The Index of Future Expectations fell 5 points to a reading of
96, marking the lowest level for the index since October 2016.
Meanwhile, producers were slightly more optimistic regarding
current conditions; the Index of Current Conditions improved 5
points to a reading of 99. The Ag Economy Barometer is
calculated each month from 400 U.S. agricultural producers’

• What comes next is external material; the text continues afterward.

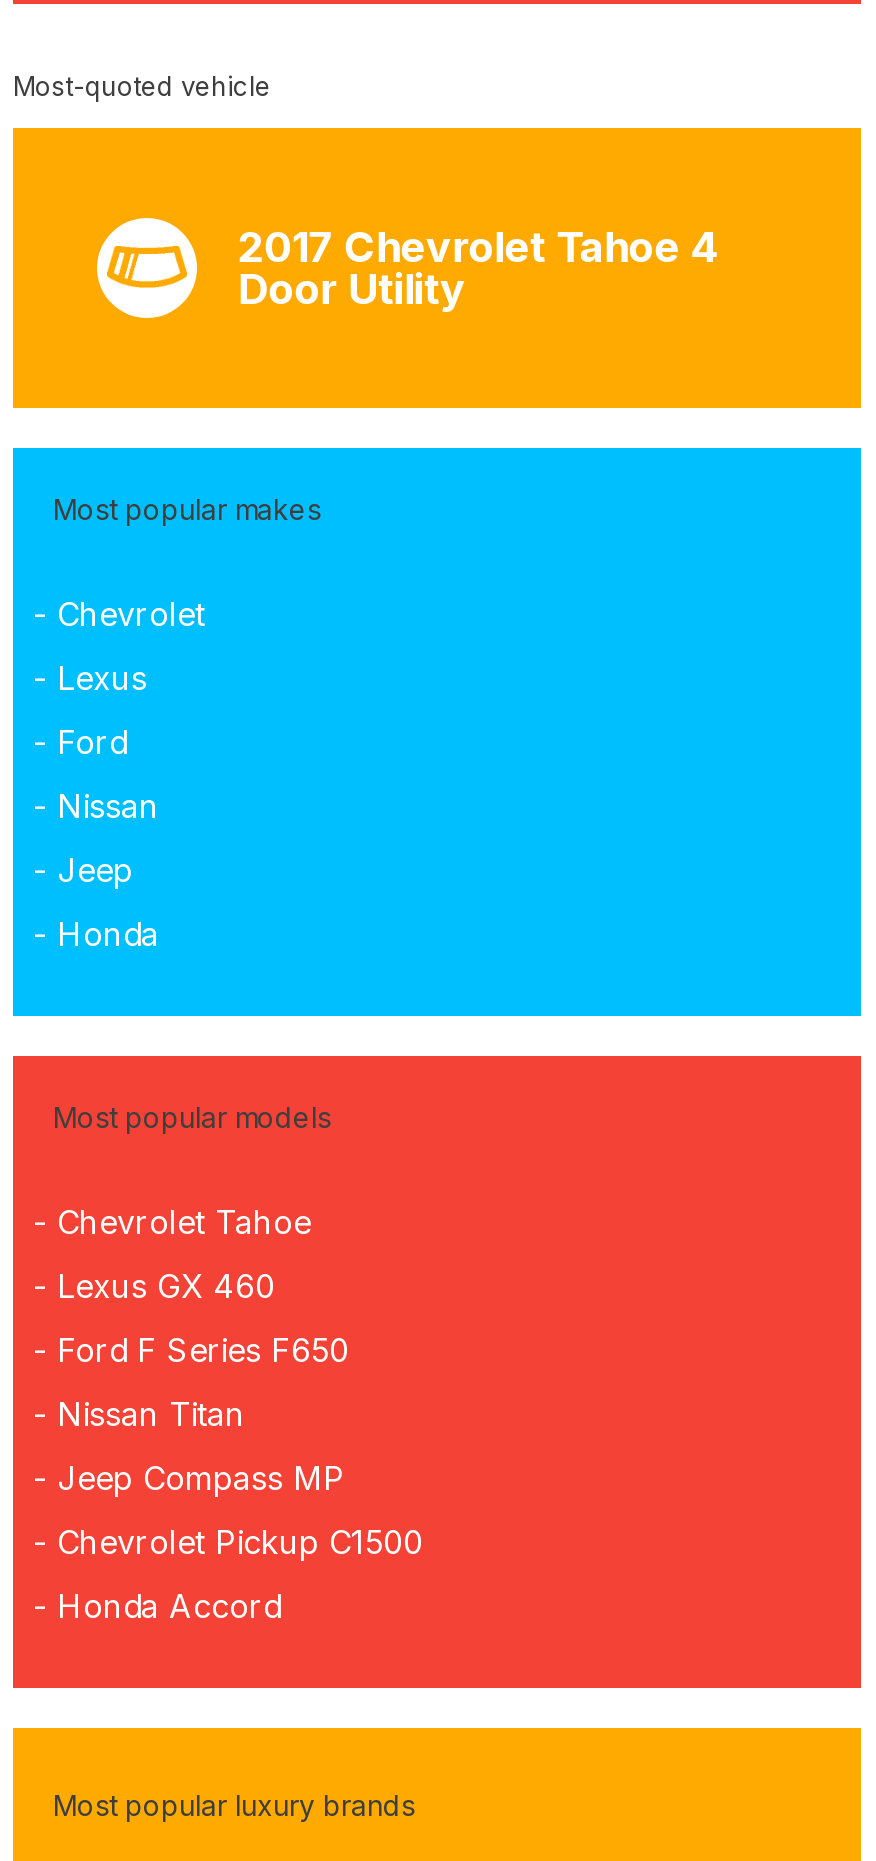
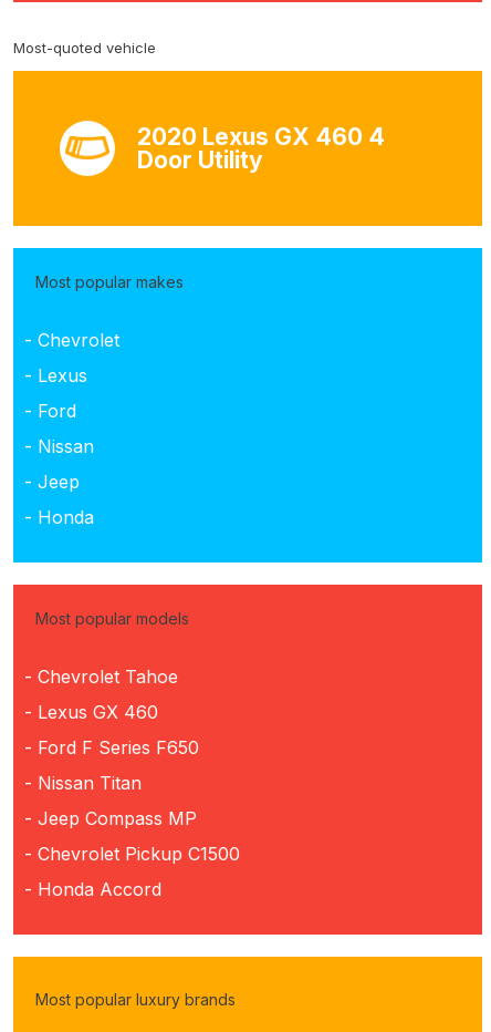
[238,221,720,271] 2017 Chevrolet Tahoe 4 -> [138,122,385,150] 2020 Lexus GX 460 4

responses to a telephone survey. This month’s survey was
conducted June 13-17.
“Rising input costs and uncertainty about the future continue to
weigh on farmer sentiment,” said James Mintert, the barometer’s
principal investigator and director of Purdue University’s
Center for Commercial Agriculture. “Many producers remain
concerned about the ongoing escalation in production costs as
well as commodity price volatility, which could lead to a
production cost/income squeeze in 2023.”
The Farm Financial Performance Index, which is primarily
reflective of income expectations for the current year, improved
2 points to a reading of 83 in June, yet remains at one of the
index’s lowest readings over the past two years. When asked
about expectations for their farm’s financial condition in June
2023 compared to June 2022, 51% of survey respondents said they
expect their farms to be worse off financially a year from now.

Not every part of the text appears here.